Exercise details —
When a line in the listing contains the string "color", pick it out and copy it.

Dataset entries —
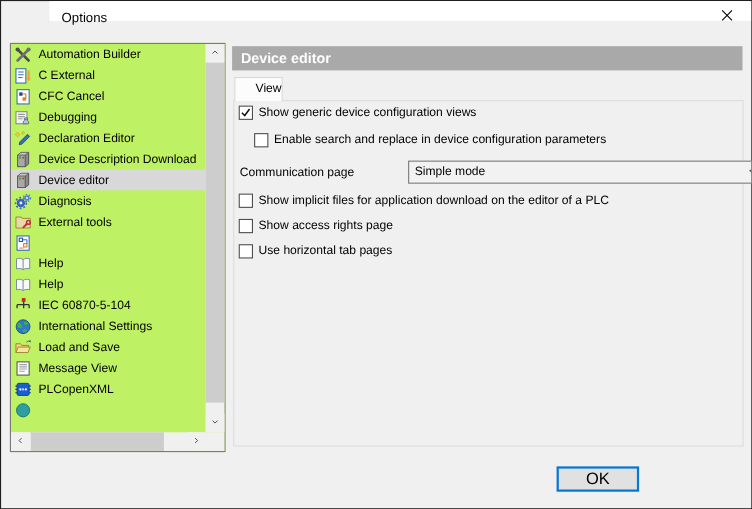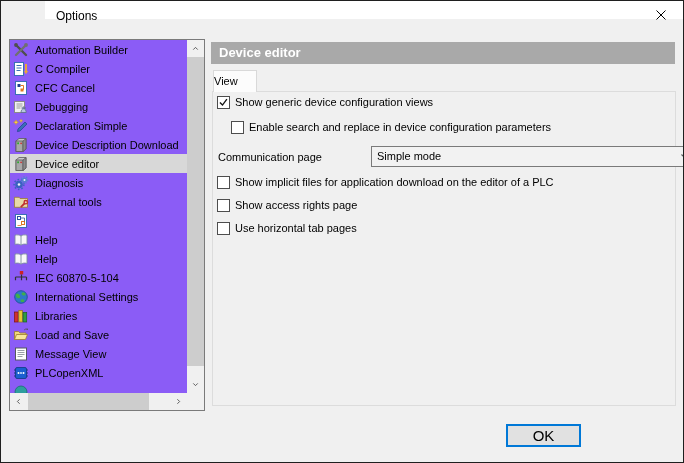--- a/index.html
+++ b/index.html
@@ -8,41 +8,41 @@
     position:relative;width:684px;height:463px;background:var(--dialog-bg,#f0f0f0);
     border:1px solid #1f1f1f;font-family:"Liberation Sans",sans-serif;font-size:11px;color:#000;
     overflow:hidden;
   }
   .titlebar{position:absolute;left:0;top:0;right:0;height:18px;background:var(--titlebar-bg,#fff);margin-left:44px;}
   .title-text{position:absolute;left:11px;top:0;line-height:30px;font-size:12px;}
   .close-btn{position:absolute;right:0;top:0;width:45px;height:29px;display:flex;align-items:center;justify-content:center;cursor:default;}
   .close-btn svg{width:10px;height:10px;}
 
   
-  .listbox{position:absolute;left:8px;top:38px;width:196px;height:372px;background:#8b5cf6;border:1px solid #7a7a7a;}
+  .listbox{position:absolute;left:8px;top:38px;width:196px;height:372px;background:#bef264;border:1px solid #7a7a7a;}
   .list-rows{position:absolute;left:0;top:0;right:17px;bottom:17px;overflow:hidden;}
   .list-row{display:flex;align-items:center;height:19px;padding-left:3px;white-space:nowrap;}
   .list-row.selected{background:var(--selection-bg,#d8d8d8);}
   .li-icon{width:16px;height:16px;flex:0 0 16px;margin-right:6px;}
   .li-icon svg{width:16px;height:16px;display:block;}
   .li-label{font-size:11px;}
 
   .vscroll{position:absolute;right:0;top:0;width:17px;height:calc(100% - 17px);background:#f0f0f0;}
   .hscroll{position:absolute;left:0;bottom:0;height:17px;width:calc(100% - 17px);background:#f0f0f0;}
   .sb-corner{position:absolute;right:0;bottom:0;width:17px;height:17px;background:#f0f0f0;}
   .sb-btn{position:absolute;width:17px;height:17px;display:flex;align-items:center;justify-content:center;background:#f0f0f0;}
   .sb-btn svg{width:9px;height:9px;}
   .vthumb{position:absolute;left:0;right:0;top:17px;height:309px;background:var(--scrollbar-thumb,#cdcdcd);}
   .hthumb{position:absolute;top:0;bottom:0;left:18px;width:121px;background:var(--scrollbar-thumb,#cdcdcd);}
 
   
   .panel-header{position:absolute;left:210px;top:41px;width:464px;height:22px;background:var(--header-bg,#a9a9a9);
     color:var(--header-text,#fff);font-weight:bold;font-size:13px;line-height:22px;padding-left:8px;}
   .tab{position:absolute;left:212px;top:69px;width:44px;height:22px;background:#fcfcfc;
-    border:1px solid #d9d9d9;border-bottom:none;text-align:left;line-height:21px;z-index:2;}
+    border:1px solid #d9d9d9;border-bottom:none;text-align:right;line-height:21px;z-index:2;}
   .tabpage{position:absolute;left:211px;top:90px;width:464px;height:315px;border:1px solid #dcdcdc;background:var(--dialog-bg,#f0f0f0);}
 
   .checkbox{position:absolute;width:13px;height:13px;background:#fff;border:1px solid #4d4d4d;}
   .checkbox svg{display:none;width:11px;height:11px;margin:0px 0 0 0px;}
   .checkbox.checked svg{display:block;}
   .cb-label{position:absolute;line-height:13px;white-space:nowrap;}
 
   .combo-label{position:absolute;left:217px;top:150px;line-height:13px;}
   .combobox{position:absolute;left:370px;top:145px;width:328px;height:21px;background:#f2f2f2;border:1px solid #7a7a7a;}
   .combo-value{position:absolute;left:5px;top:0;line-height:19px;}
@@ -84,21 +84,21 @@
         </div>
         <div class="list-row">
           <span class="li-icon">
             <svg viewBox="0 0 16 16">
               <rect x="1.5" y="1.5" width="9" height="13" fill="#fff" stroke="#3b6fb5"></rect>
               <path d="M3.5 4.5h5M3.5 7h5M3.5 9.5h4" stroke="#3b6fb5" stroke-width="1" fill="none"></path>
               <path d="M13 3v7" stroke="#e8a33d" stroke-width="2"></path>
               <path d="M10.9 10l2.1 3.2 2.1-3.2z" fill="#e8a33d"></path>
             </svg>
           </span>
-          <span class="li-label">C Compiler</span>
+          <span class="li-label">C External</span>
         </div>
         <div class="list-row">
           <span class="li-icon">
             <svg viewBox="0 0 16 16">
               <rect x="2.5" y="1.5" width="11" height="13" fill="#fff" stroke="#3b6fb5"></rect>
               <rect x="4.5" y="4" width="3" height="3" fill="#1f3f8f"></rect>
               <path d="M7.5 5.5h3v4h-2" stroke="#e07820" fill="none"></path>
               <rect x="7.5" y="8.5" width="3" height="3" fill="#e07820"></rect>
             </svg>
           </span>
@@ -116,21 +116,21 @@
           <span class="li-label">Debugging</span>
         </div>
         <div class="list-row">
           <span class="li-icon">
             <svg viewBox="0 0 16 16">
               <path d="M5 11l7-7 2 2-7 7-2.6.6z" fill="#3b6fb5" stroke="#1f3f8f" stroke-width=".7"></path>
               <path d="M3 2l.7 1.6 1.7.7-1.7.7L3 6.6l-.7-1.6L.6 4.3l1.7-.7z" fill="#ffd24a" stroke="#c89b1e" stroke-width=".5"></path>
               <path d="M8 1.2l.5 1.1 1.1.5-1.1.5L8 4.4l-.5-1.1-1.1-.5 1.1-.5z" fill="#ffd24a" stroke="#c89b1e" stroke-width=".5"></path>
             </svg>
           </span>
-          <span class="li-label">Declaration Simple</span>
+          <span class="li-label">Declaration Editor</span>
         </div>
         <div class="list-row">
           <span class="li-icon">
             <svg viewBox="0 0 16 16">
               <path d="M3 4l3-2.5h7V12l-3 2.5H3z" fill="#c8c8c8" stroke="#5a5a5a" stroke-width=".8"></path>
               <rect x="3" y="4" width="7" height="10.5" fill="#a8a8a8" stroke="#5a5a5a" stroke-width=".8"></rect>
               <path d="M10 4l3-2.5V12l-3 2.5z" fill="#8a8a8a" stroke="#5a5a5a" stroke-width=".8"></path>
               <rect x="4.2" y="5.4" width="1.8" height="1.8" fill="#2faa2f"></rect>
               <circle cx="8.1" cy="6.3" r=".9" fill="#d03030"></circle>
             </svg>
@@ -213,30 +213,20 @@
         <div class="list-row">
           <span class="li-icon">
             <svg viewBox="0 0 16 16">
               <circle cx="8" cy="8" r="6.3" fill="#2e77c9" stroke="#1a4f8f" stroke-width=".8"></circle>
               <path d="M3 5c1.5-.5 3-.3 3.5 1S8 8.5 6.5 9 3.5 9 3 7.5 2.6 5.2 3 5z" fill="#3fae4a"></path>
               <path d="M9.5 3.5c1.3-.3 2.6.2 3 1.2s-.3 1.8-1.5 1.8-2.3-.6-2.4-1.5.3-1.3.9-1.5z" fill="#3fae4a"></path>
               <path d="M8.5 10.5c1.2-.4 2.5 0 2.8 1s-.6 1.7-1.8 1.6-2-.7-2-1.4.4-1 1-1.2z" fill="#3fae4a"></path>
             </svg>
           </span>
           <span class="li-label">International Settings</span>
-        </div>
-        <div class="list-row">
-          <span class="li-icon">
-            <svg viewBox="0 0 16 16">
-              <rect x="1.5" y="4" width="3.6" height="10" fill="#d03030" stroke="#7a1515" stroke-width=".7"></rect>
-              <rect x="5.8" y="2.5" width="3.6" height="11.5" fill="#e8c832" stroke="#8a7518" stroke-width=".7"></rect>
-              <rect x="10.1" y="4.5" width="3.6" height="9.5" fill="#2f9e3f" stroke="#1a5f24" stroke-width=".7"></rect>
-            </svg>
-          </span>
-          <span class="li-label">Libraries</span>
         </div>
         <div class="list-row">
           <span class="li-icon">
             <svg viewBox="0 0 16 16">
               <path d="M1.5 12.5v-8h4l1.5 1.5h6v1.5" fill="#f0d879" stroke="#9a7b2f" stroke-width=".8"></path>
               <path d="M1.5 12.5l2-5h11l-2 5z" fill="#f7e59a" stroke="#9a7b2f" stroke-width=".8"></path>
               <path d="M11 3.2c1-1.2 2.4-1.5 3.4-.9" fill="none" stroke="#555" stroke-width=".9"></path>
               <path d="M14.8 1.2l.2 1.9-1.8-.4z" fill="#555"></path>
             </svg>
           </span>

The answer —
     border:1px solid #1f1f1f;font-family:"Liberation Sans",sans-serif;font-size:11px;color:#000;
     color:var(--header-text,#fff);font-weight:bold;font-size:13px;line-height:22px;padding-left:8px;}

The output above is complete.